Tornando al segreto bancario, se l’Europa dovesse (come prima o poi accadrà) prendere provvedimenti seri e rimuoverlo ovunque, restano piccoli stati americani (Bahamas e Panamá in particolare) e in Asia, dove il segreto bancario è poco regolamentato e in cui le banche occidentali hanno massicciamente aperto affiliate estere per sfruttarne i vantaggi finanziari (come ad esempio la possibilità di effettuare operazioni back-to-back o di aprire Trust e fondazioni che complicano le possibilità di risalire ai nominativi dei titolari di una società in caso di rogatorie internazionali e che permettono operazioni di elusione fiscale).
Si tratta delle cosiddette “Banche offshore”, cioé fuori dalla acque territoriali. Si calcola che nel mondo ce ne siano circa 10.000 (di cui oltre 300 italiane) con un circuito di quasi 2.000 miliardi di euro.
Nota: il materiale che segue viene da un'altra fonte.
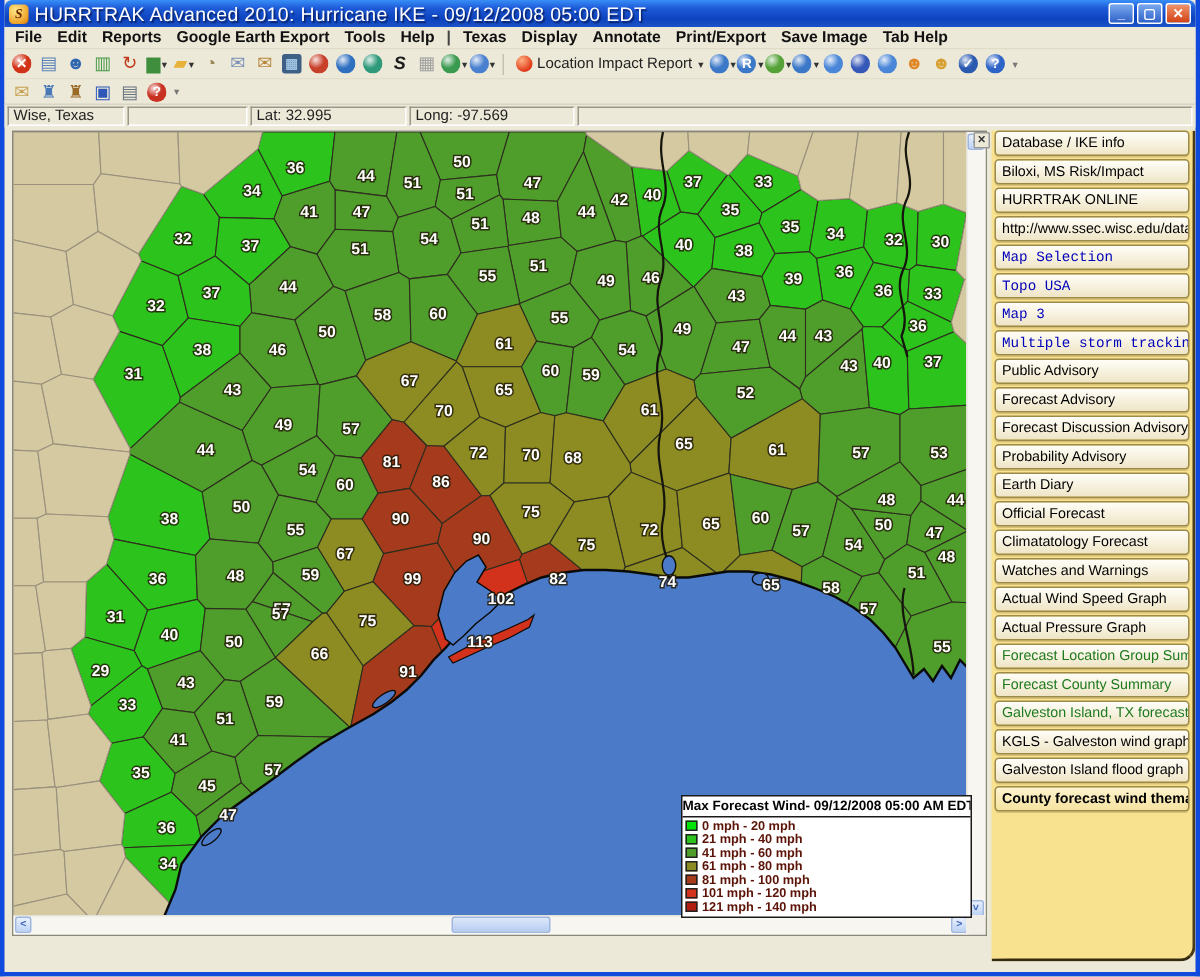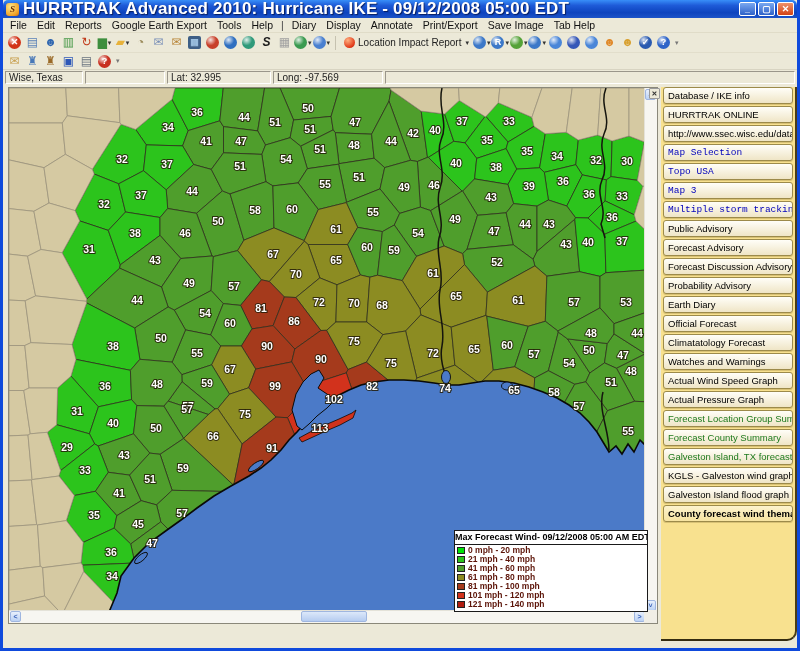--- a/index.html
+++ b/index.html
@@ -14,7 +14,7 @@
   .app-icon { width:13px; height:13px; border-radius:3px; margin-right:4px; flex:0 0 13px;
     background:radial-gradient(circle at 35% 30%, #FFE98A, #F0A228 70%, #C86A10);
     color:#6A2A00; font:italic bold 9px/13px "Liberation Serif",serif; text-align:center; }
-  .title-text { color:#fff; font-weight:bold; font-size:17px; letter-spacing:.2px;
+  .title-text { color:#fff; font-weight:normal; font-size:13px; letter-spacing:.2px;
     text-shadow:1px 1px 1px rgba(0,0,30,.6); flex:1; white-space:nowrap; overflow:hidden; }
   .wbtns { display:flex; gap:2px; }
   .wbtn { width:17px; height:14px; border-radius:2px; border:1px solid #fff;

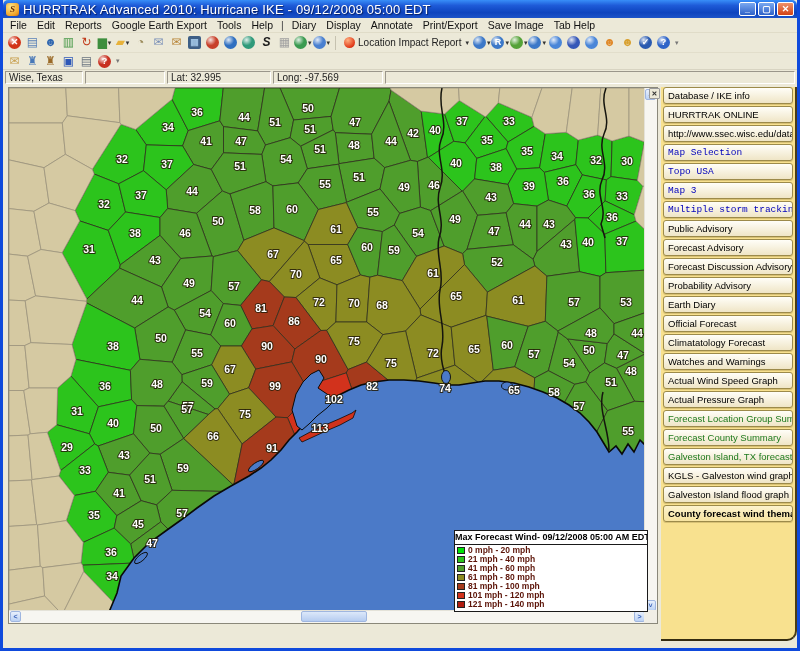--- a/index.html
+++ b/index.html
@@ -23,7 +23,7 @@
   .wbtn.close { background:linear-gradient(#F0926A,#D24215); }
   
   .menubar { height:15px; flex:0 0 15px; display:flex; align-items:center; background:#ECE9D8;
-    border-bottom:1px solid #E0DCC8; padding-left:2px; }
+    border-bottom:1px solid #E0DCC8; padding-left:2px;font-weight:bold; }
   .menu-item { font-size:10.5px; color:#111; padding:0 5px; white-space:nowrap; }
   .menu-sep { color:#444; padding:0 3px; font-size:10.5px; }
   

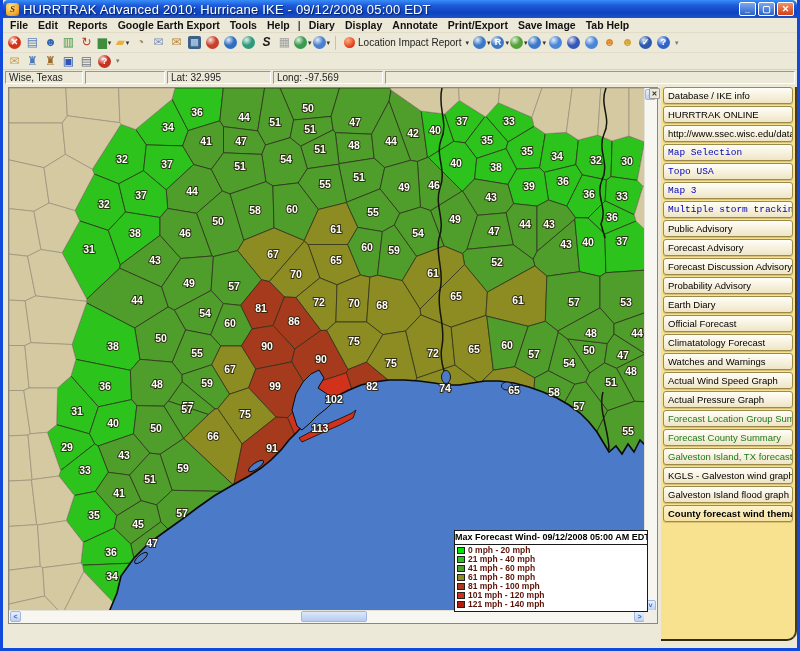--- a/index.html
+++ b/index.html
@@ -104,7 +104,7 @@
       <span class="menu-item">Tools</span>
       <span class="menu-item">Help</span>
       <span class="menu-sep">|</span>
-      <span class="menu-item">Diary</span>
+      <span class="menu-item">Texas</span>
       <span class="menu-item">Display</span>
       <span class="menu-item">Annotate</span>
       <span class="menu-item">Print/Export</span>

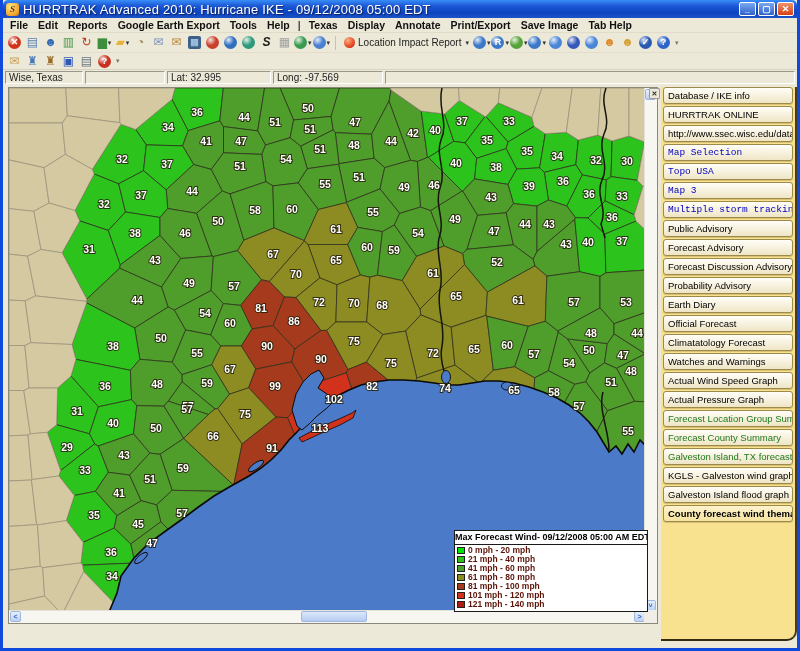--- a/index.html
+++ b/index.html
@@ -609,6 +609,7 @@
       <span class="panel-close">✕</span>
       <div class="sidebar" id="sidebar">
           <div class="sb-item">Database / IKE info</div>
+          <div class="sb-item">Biloxi, MS Risk/Impact</div>
           <div class="sb-item">HURRTRAK ONLINE</div>
           <div class="sb-item">http://www.ssec.wisc.edu/data/g8/lat</div>
           <div class="sb-item c-blue">Map Selection</div>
Ecco cosa ha scritto quasi dieci anni fa, Giorgio Ferrari sul quotidiano "Avvenire": «Sono queste le casseforti, o se preferite i paradisi fiscali, o se proprio volete le piazze off-shore (il termine nasce dal contrabbando di whisky durante il proibizionismo nei ruggenti anni Venti americani) dove trova rifugio una massa monetaria e finanziaria le cui dimensioni hanno dell'incredibile: 1.800 miliardi di dollari annui di volume d'affari gestito, così distribuiti: almeno il 40% proveniente da traffici illeciti, traffico d'armi, finanza occulta legata alla droga o al terrorismo; il 45% frutto di "pianificazione fiscale" (ma diciamo pure elusione, quando va bene, o evasione quando vogliamo essere più schietti); il 15% da finanza "politica" (i tesori e tesoretti dei vari dittatori del Terzo mondo, i fondi della cooperazione internazionale abilmente stornati da governi e/o funzionari corrotti)».